ELLOS OPINAN RD
Por: Ydalina Leticia Rosario Monción
LOS ALCARRIZOS, RD.- En la política, como en la vida, las heridas más profundas no suelen venir de los adversarios, sino de quienes comparten la mesa, los ideales y la confianza. La historia reciente de la República Dominicana se ve hoy sacudida por un terremoto ético que trasciende las cifras millonarias: la Operación Cobra y el desfalco en el Seguro Nacional de Salud (SeNaSa).
El arresto de Santiago Hazim, exdirector de la institución y figura cercana al círculo íntimo del presidente Luis Abinader, no es solo un expediente judicial más; es la crónica de una traición personal ejecutada desde el corazón del Estado.
El peso de la confianza defraudada
Cuando un mandatario delega la gestión de la salud de millones de dominicanos en un amigo cercano, no solo entrega un cargo, sino su propia reputación. Sin embargo, el Ministerio Público hoy describe un esquema de corrupción que habría sustraído miles de millones de pesos. Desde fuera, la lectura es dolorosa: mientras el presidente intentaba consolidar una imagen de transparencia, en las oficinas de SeNaSa se tejía, presuntamente, una red de sobornos y contratos irregulares.
La respuesta de Abinader ha sido tan tajante como solitaria: «Puedo tener amigos, pero no cómplices». Esta frase, que ya resuena en las crónicas de diciembre de 2025, marca una línea roja necesaria pero costosa. Un juez incluso calificó el caso como una traición directa a la figura presidencial.
Un sistema bajo examen
El caso SeNaSa pone a prueba la institucionalidad. Las investigaciones sugieren que el desfalco podría ascender hasta los 43,000 millones de pesos, afectando directamente la calidad de vida de los afiliados. Para el ciudadano común, ver a un «amigo del presidente» bajo una medida de coerción de 18 meses de prisión preventiva es una señal de que, al menos en la teoría, nadie es intocable.

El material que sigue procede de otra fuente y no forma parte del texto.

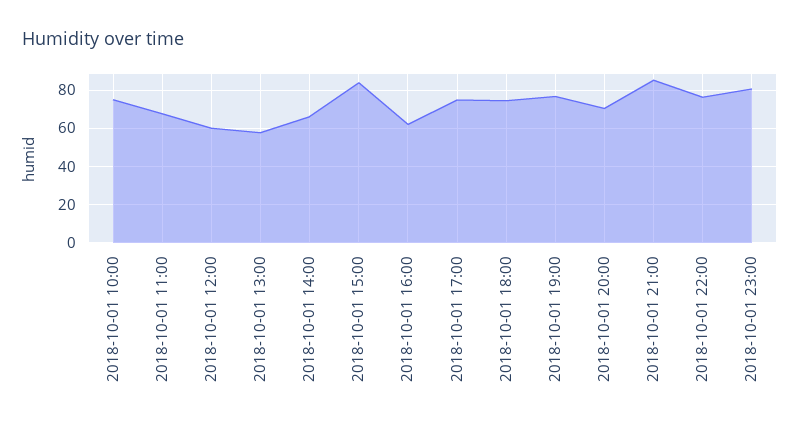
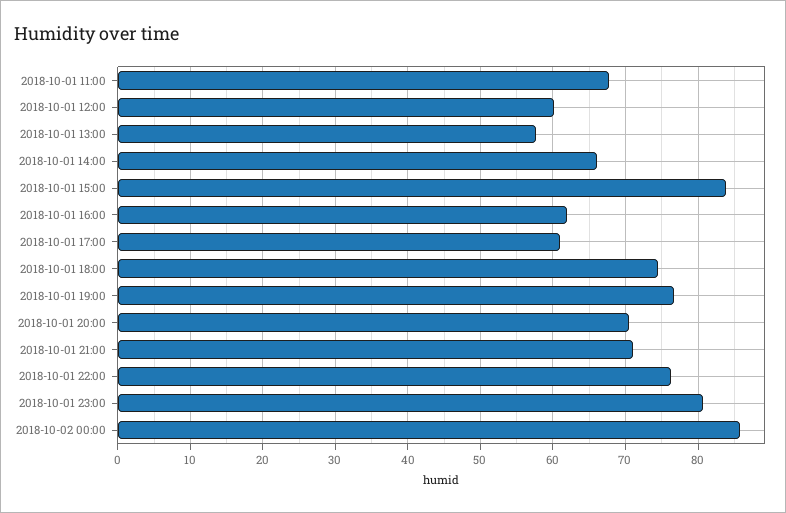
2018-10-01 10:00: 75 -> none
2018-10-01 17:00: 75 -> 61
2018-10-01 21:00: 85 -> 71
2018-10-02 00:00: none -> 86

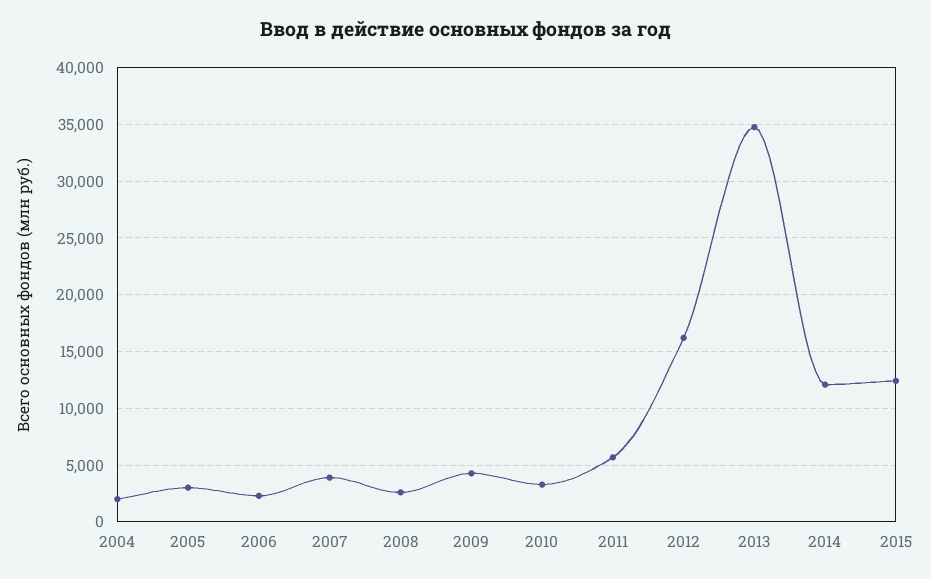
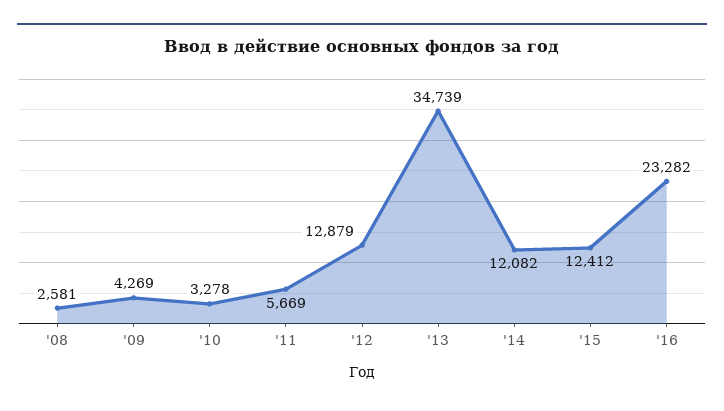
2004: 2000 -> none
2005: 3000 -> none
2006: 2000 -> none
2007: 4000 -> none
2012: 16000 -> 12879
'16: none -> 23282

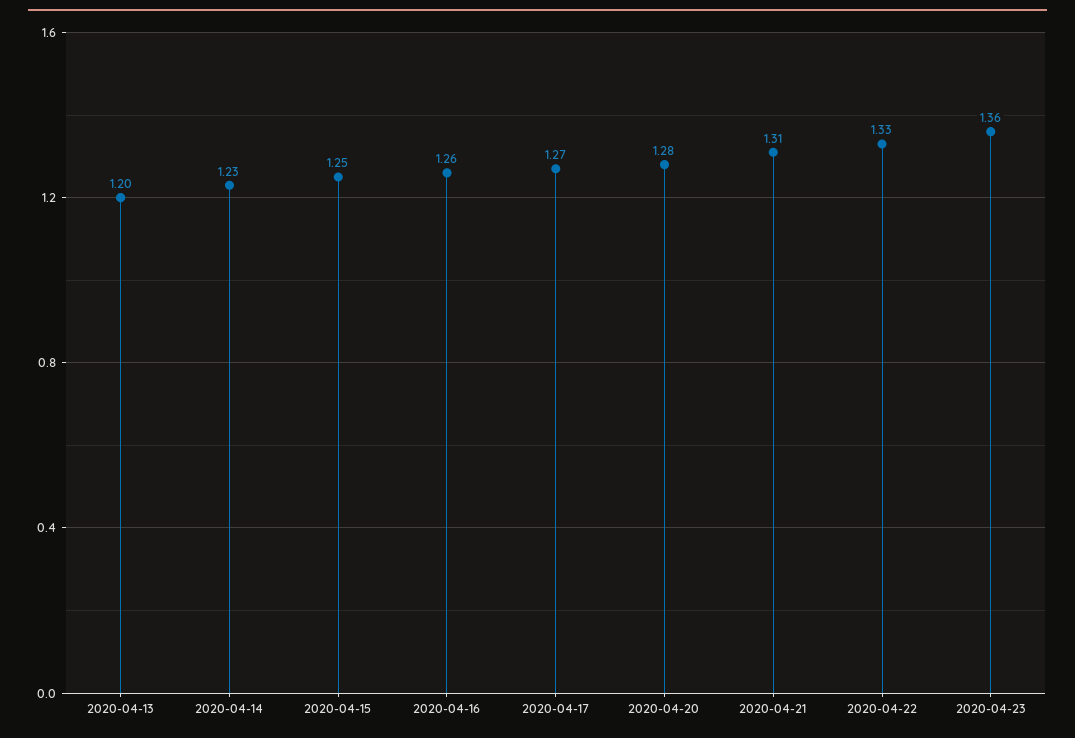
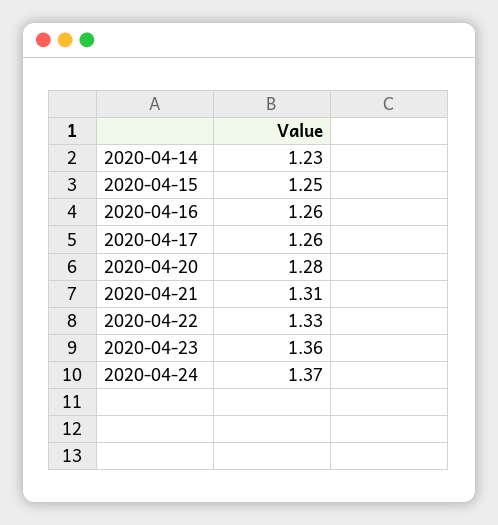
2020-04-13: 1.2 -> none
2020-04-17: 1.27 -> 1.26
2020-04-24: none -> 1.37

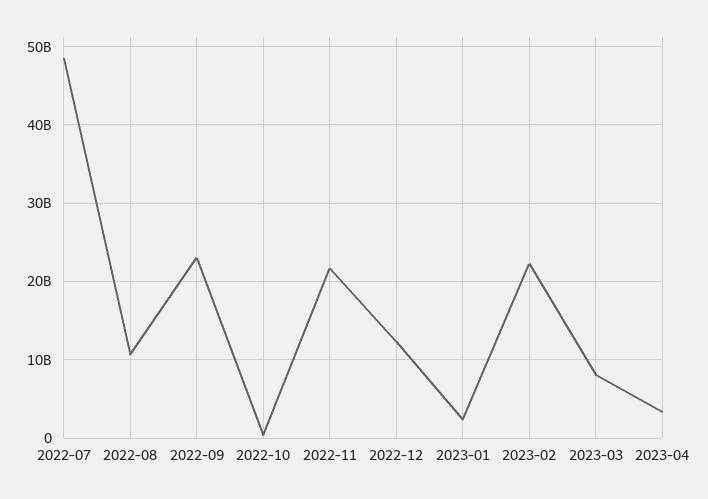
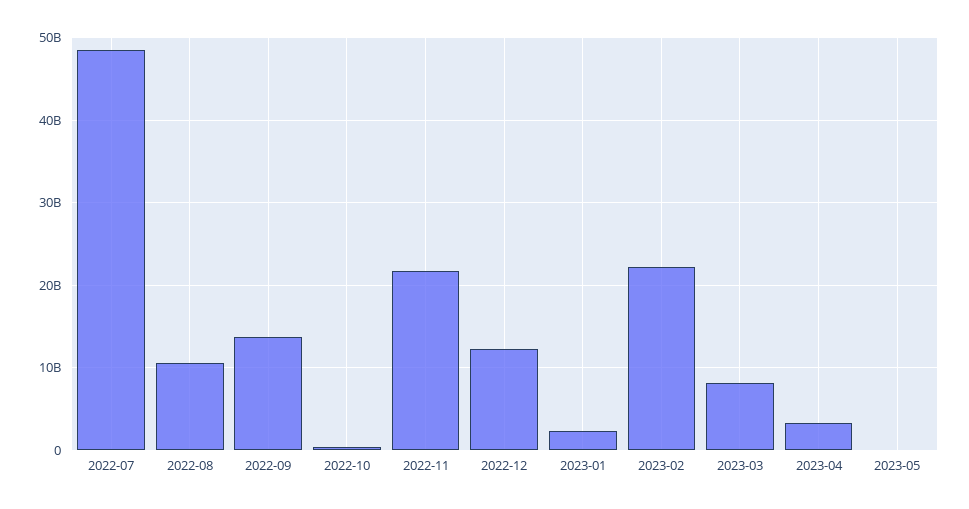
2022-09: 23000000000 -> 14000000000
2023-05: none -> 0

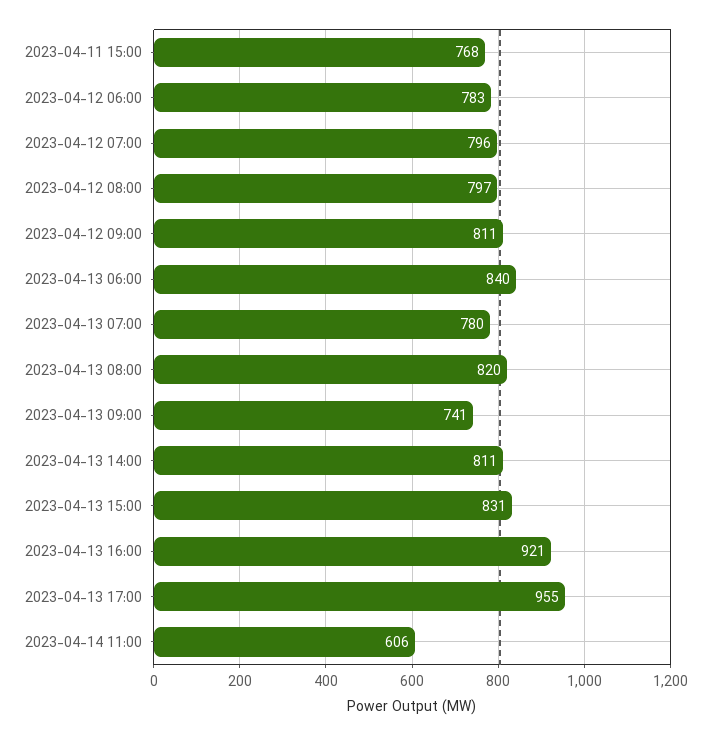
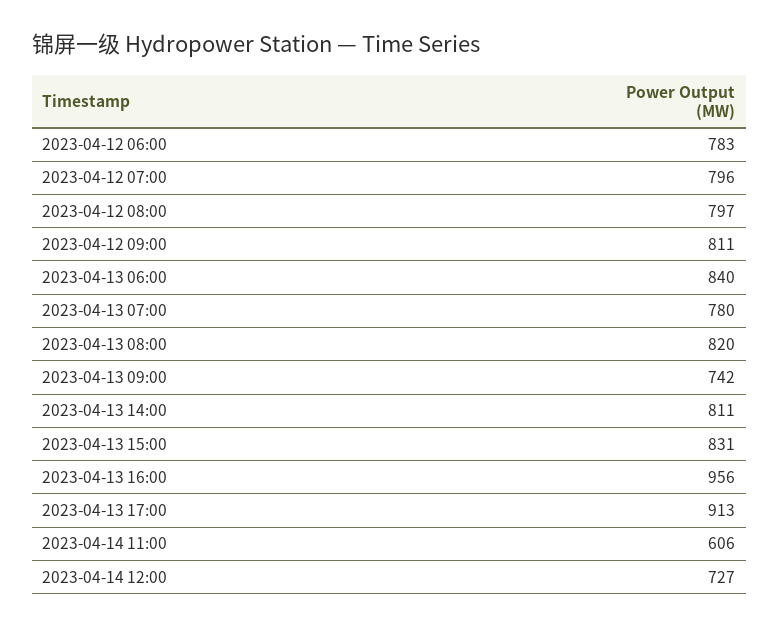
2023-04-11 15:00: 768 -> none
2023-04-13 09:00: 741 -> 742
2023-04-13 16:00: 921 -> 956
2023-04-13 17:00: 955 -> 913
2023-04-14 12:00: none -> 727

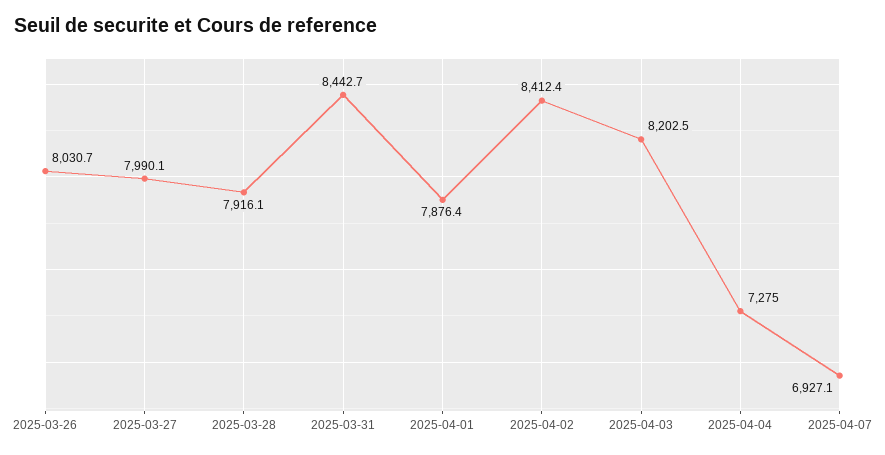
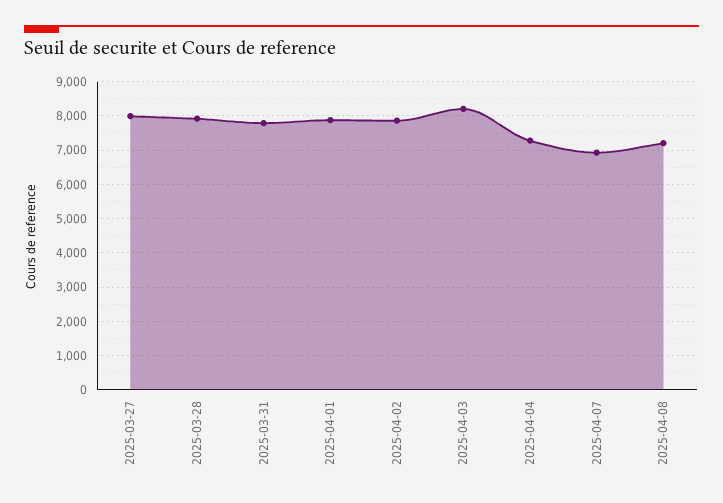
2025-03-26: 8030.7 -> none
2025-03-31: 8442.7 -> 7800
2025-04-02: 8412.4 -> 7800
2025-04-08: none -> 7200

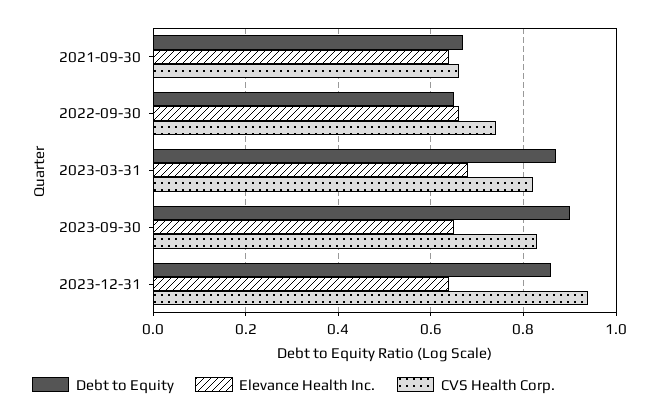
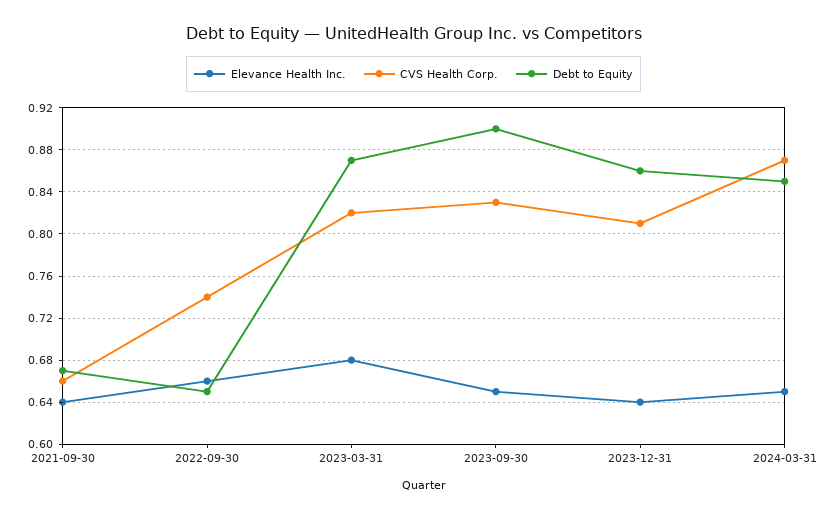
CVS Health Corp., 2023-12-31: 0.95 -> 0.81
Elevance Health Inc., 2024-03-31: none -> 0.65
CVS Health Corp., 2024-03-31: none -> 0.87
Debt to Equity, 2024-03-31: none -> 0.85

No obstante, queda una pregunta incómoda en el aire: ¿Cómo pudo un esquema de tal magnitud operar bajo el radar de los mecanismos de control? La traición no fue solo a un hombre, sino a un sistema que confió en la ética de sus dirigentes.
La lección del 2025
Mirando hacia adelante, este episodio debe servir como un recordatorio de que la amistad en la función pública es un activo peligroso si no se acompaña de una vigilancia implacable. El presidente ha decidido enviar el informe de irregularidades a la Procuraduría, priorizando su compromiso con el país sobre sus afectos personales.
La traición de un amigo duele en lo privado, pero cuando esa traición se traduce en el robo de los fondos de salud de un pueblo, se convierte en un crimen contra la nación. Al final, el poder puede ser un lugar solitario, especialmente cuando se descubre que quienes estaban más cerca eran, en realidad, los que más lejos estaban de la integridad que el cargo exigía.